ML: Lab 4

Decision Trees vs Rule Sets

This will be a workshop rather than the usual lab.
The goal of this lab is to understand induction of decision trees and rule sets

Turn in your lab report to the program fileshare
in Workspace. Name your file with last name(s)

Reading: Sections 4.3 and 4.4

Answer the following questions:

Decision Trees

  1. We saw in class that choosing the root of a decision tree involves computing the
    information of a set. The first part of this workshop is using the formula.
    You may use a calculator or write a program in the language of your choice.
    I wrote a program info.py and put it in the Handouts/data mining folder.

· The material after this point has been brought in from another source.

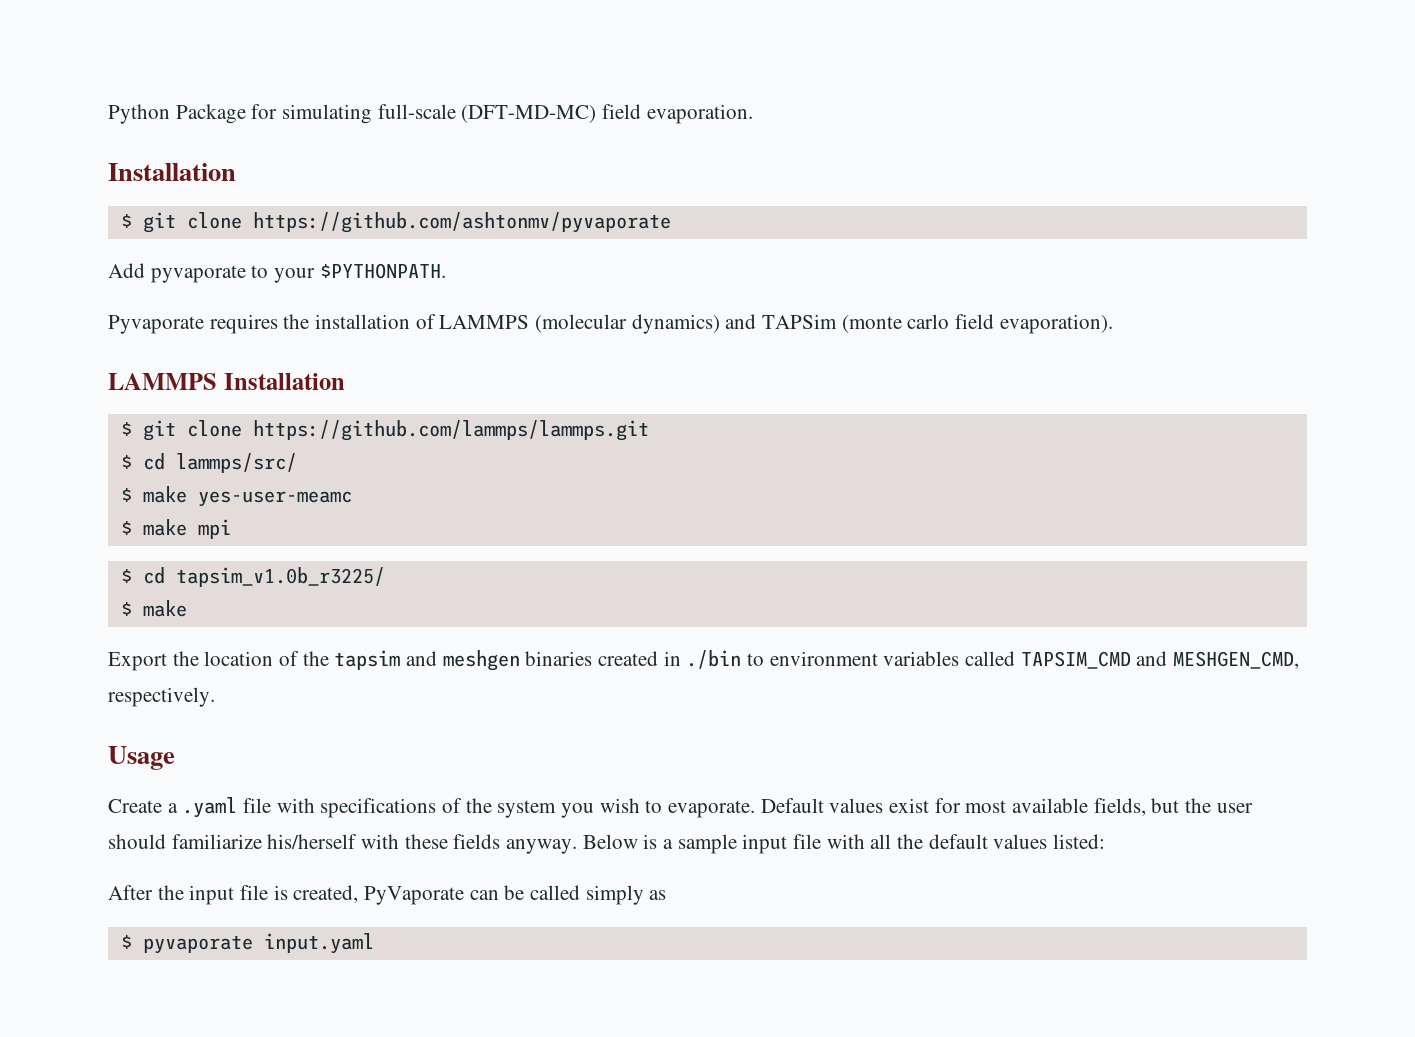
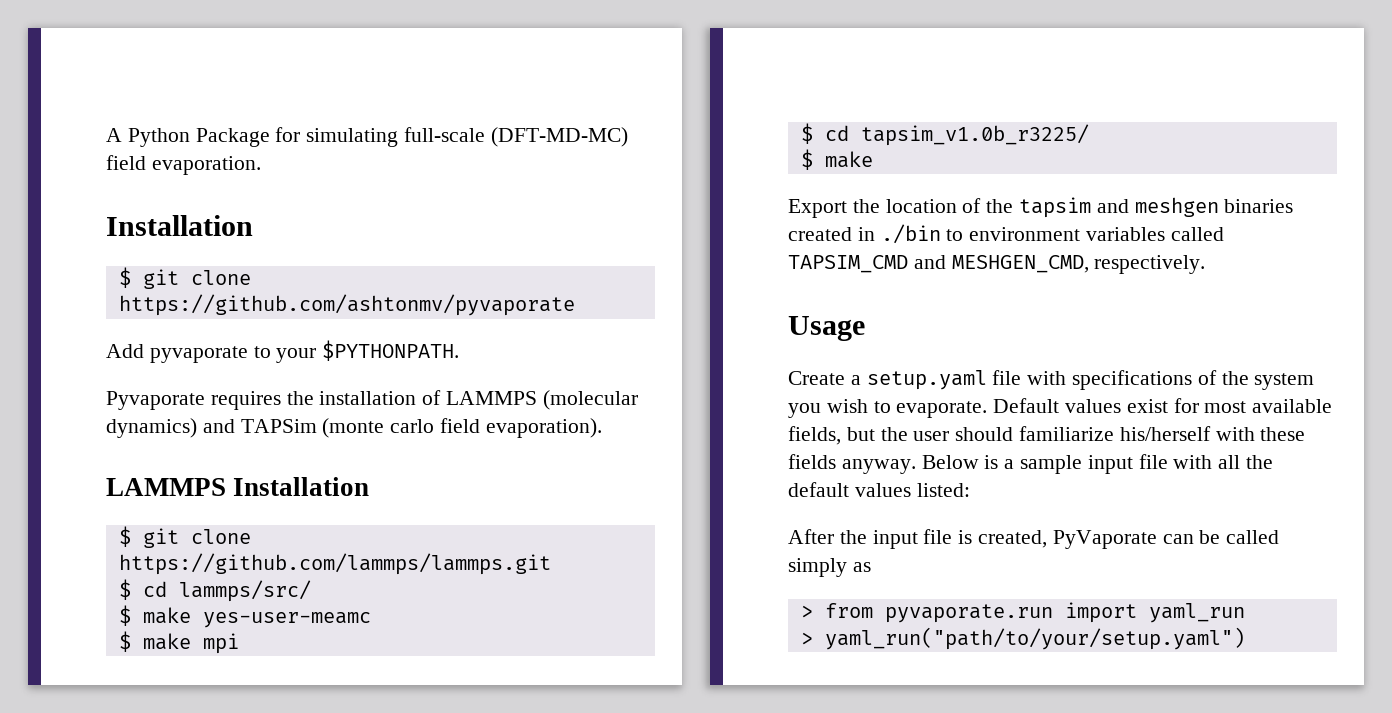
(108, 114) none -> [106,128,122,142] A
[182,797,238,818] .yaml -> [866,370,987,390] setup.yaml
[120,933,374,954] $ pyvaporate input.yaml -> [800,602,1245,623] [800,627,1245,650] > from pyvaporate.run import yaml_run // > yaml_run("path/to/your/setup.yaml")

      Referring to the weather data set in Table 1.2 on P.10,

    1. what is the information in the original data set with respect to play/no play, i.e.
      the set containing 9 yes’s and 5 no’s? Show your work. Give the general formula, the formula with numbers substituted, and the numeric value.
    2. What is the average information after dividing that set into three subsets:
      {yes, yes, no, no, no}, {yes, yes, yes, yes}, {yes, yes, yes, no, no}? Show your work. Give the general formula, the formula with numbers substituted, and the numeric value.
    3. Compute the information gain and gain ratio.
    4. Compute the gain and gain ratio for humidity.
  2. Apply the same approach to the contact lens problem, but now there are three
    categories. There are four attributes that could be the root of the decision
    tree. Compute the gain ratio for each of them and rank the results.
  3. Rules: separate and conquer

      1. Referring to the contact lens data set in Table 1.1 on P.6, follow the PRISM
        method for generating perfect rules, derive a set of rules for predicting
      when the recommended lenses will be soft.

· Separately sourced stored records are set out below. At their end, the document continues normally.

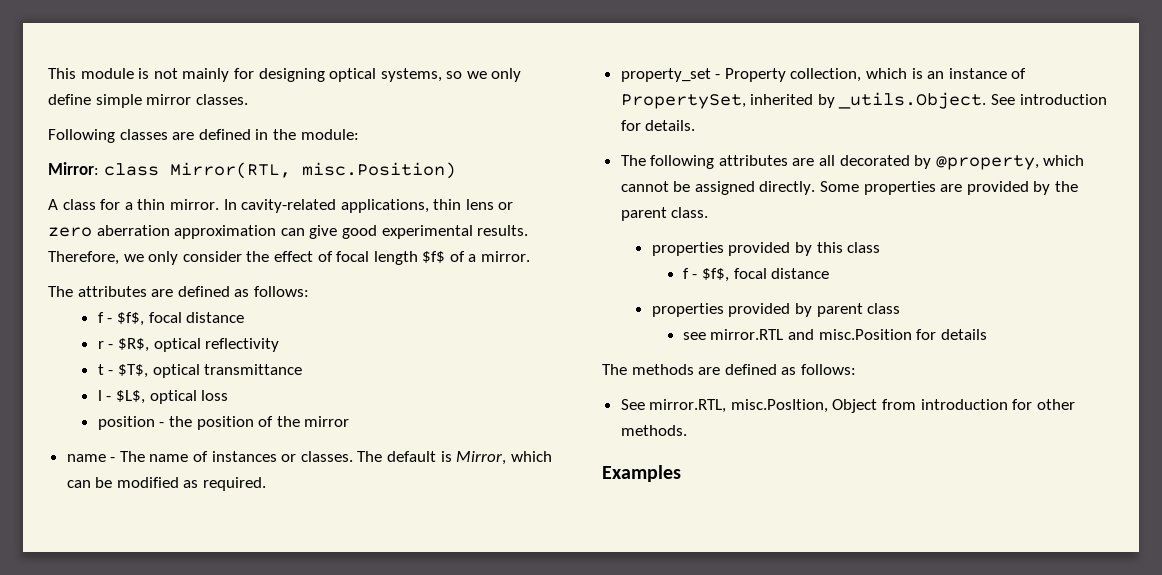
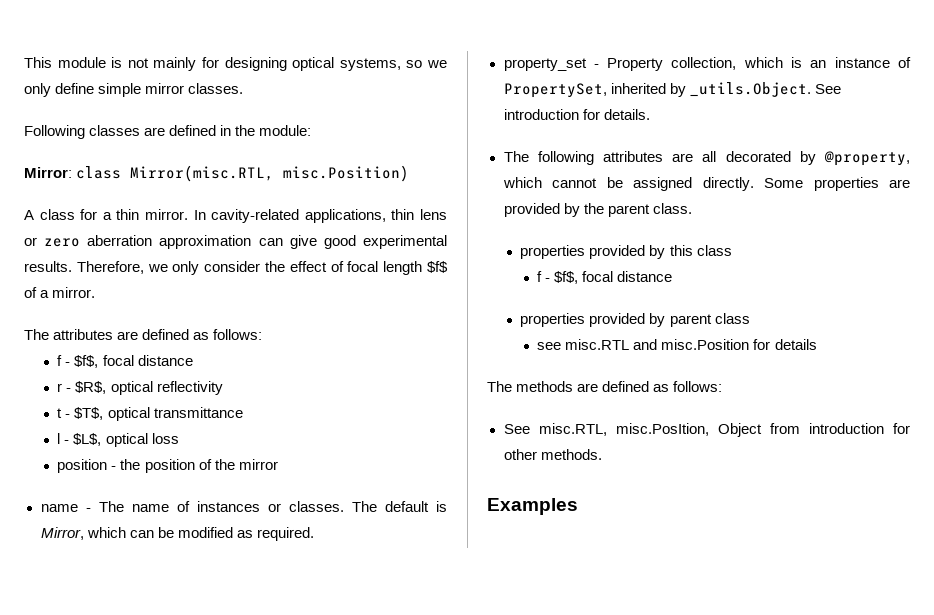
[169,162,291,179] Mirror(RTL, -> [130,165,275,182] Mirror(misc.RTL,
[710,329,784,340] mirror.RTL -> [565,339,630,350] misc.RTL
[649,399,727,413] mirror.RTL, -> [538,423,607,436] misc.RTL,

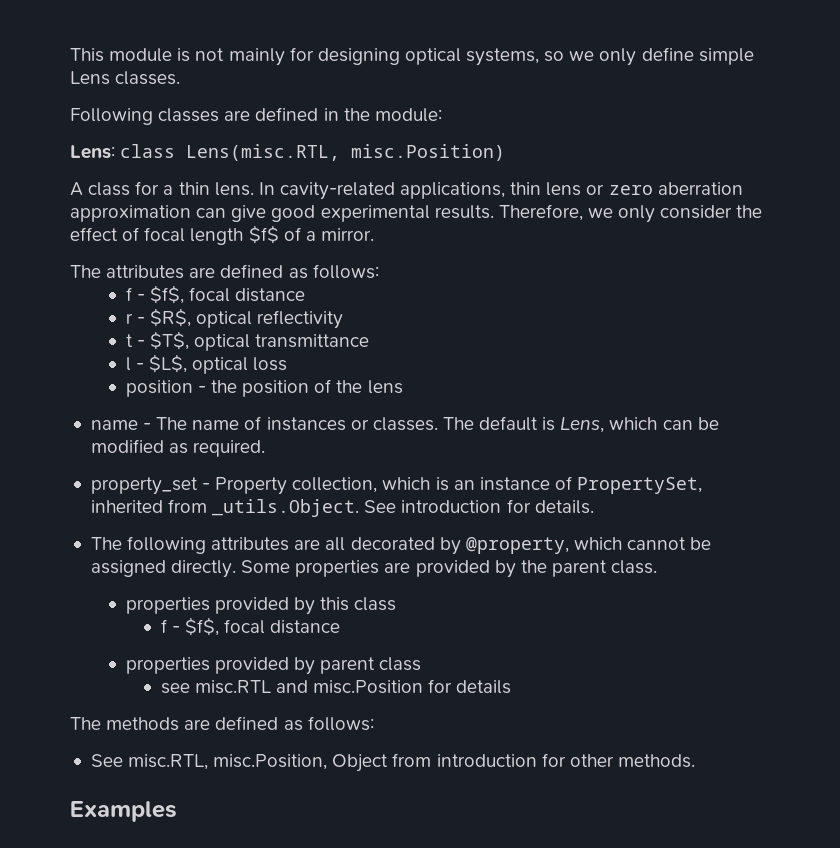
[145,83,185,94] mirror -> [70,71,110,85] Lens
[24,165,275,182] Mirror: class Mirror(misc.RTL, -> [70,144,341,161] Lens: class Lens(misc.RTL,
[145,209,188,220] mirror. -> [214,182,254,196] lens.
[238,459,278,470] mirror -> [367,380,403,394] lens
[40,527,84,540] Mirror, -> [560,417,605,433] Lens,
[669,83,686,97] by -> [168,499,208,513] from
[615,423,709,436] misc.PosItion, -> [213,754,328,770] misc.Position,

    1. For maximizing the probability of the desired classification, i.e. accuracy
      compute the accuracies as shown on P.110 for all items (attribute-value pairs), but do it for soft lenses.
    2. Perform the algorithm until you have a perfect rule with the most coverage.
    3. What is the coverage of this rule?
    4. (optional) Find another perfect rule to cover the remaining cases.

    Bayesian Probability

  4. Given someone in a low-risk population who has a positive test result for HIV, we
    will compute the likelihood that the person really has HIV. Suppose that the
    false positive rate for the test is 1 in 1,000, the false negative rate is
    essentially 0, and the prior probability of having HIV is 1 in 10,000.
    Let Pos = positive test result, H = has HIV.

    1. What is P(H)?
    2. What is P(Pos | H)?
    3. What is the likelihood P(H | Pos)?
    4. Suppose there is an expensive test that could be performed which has a much lower
      false positive rate. Explain how a low-cost screening test could be used effectively
      to reduce cost in an ethical way.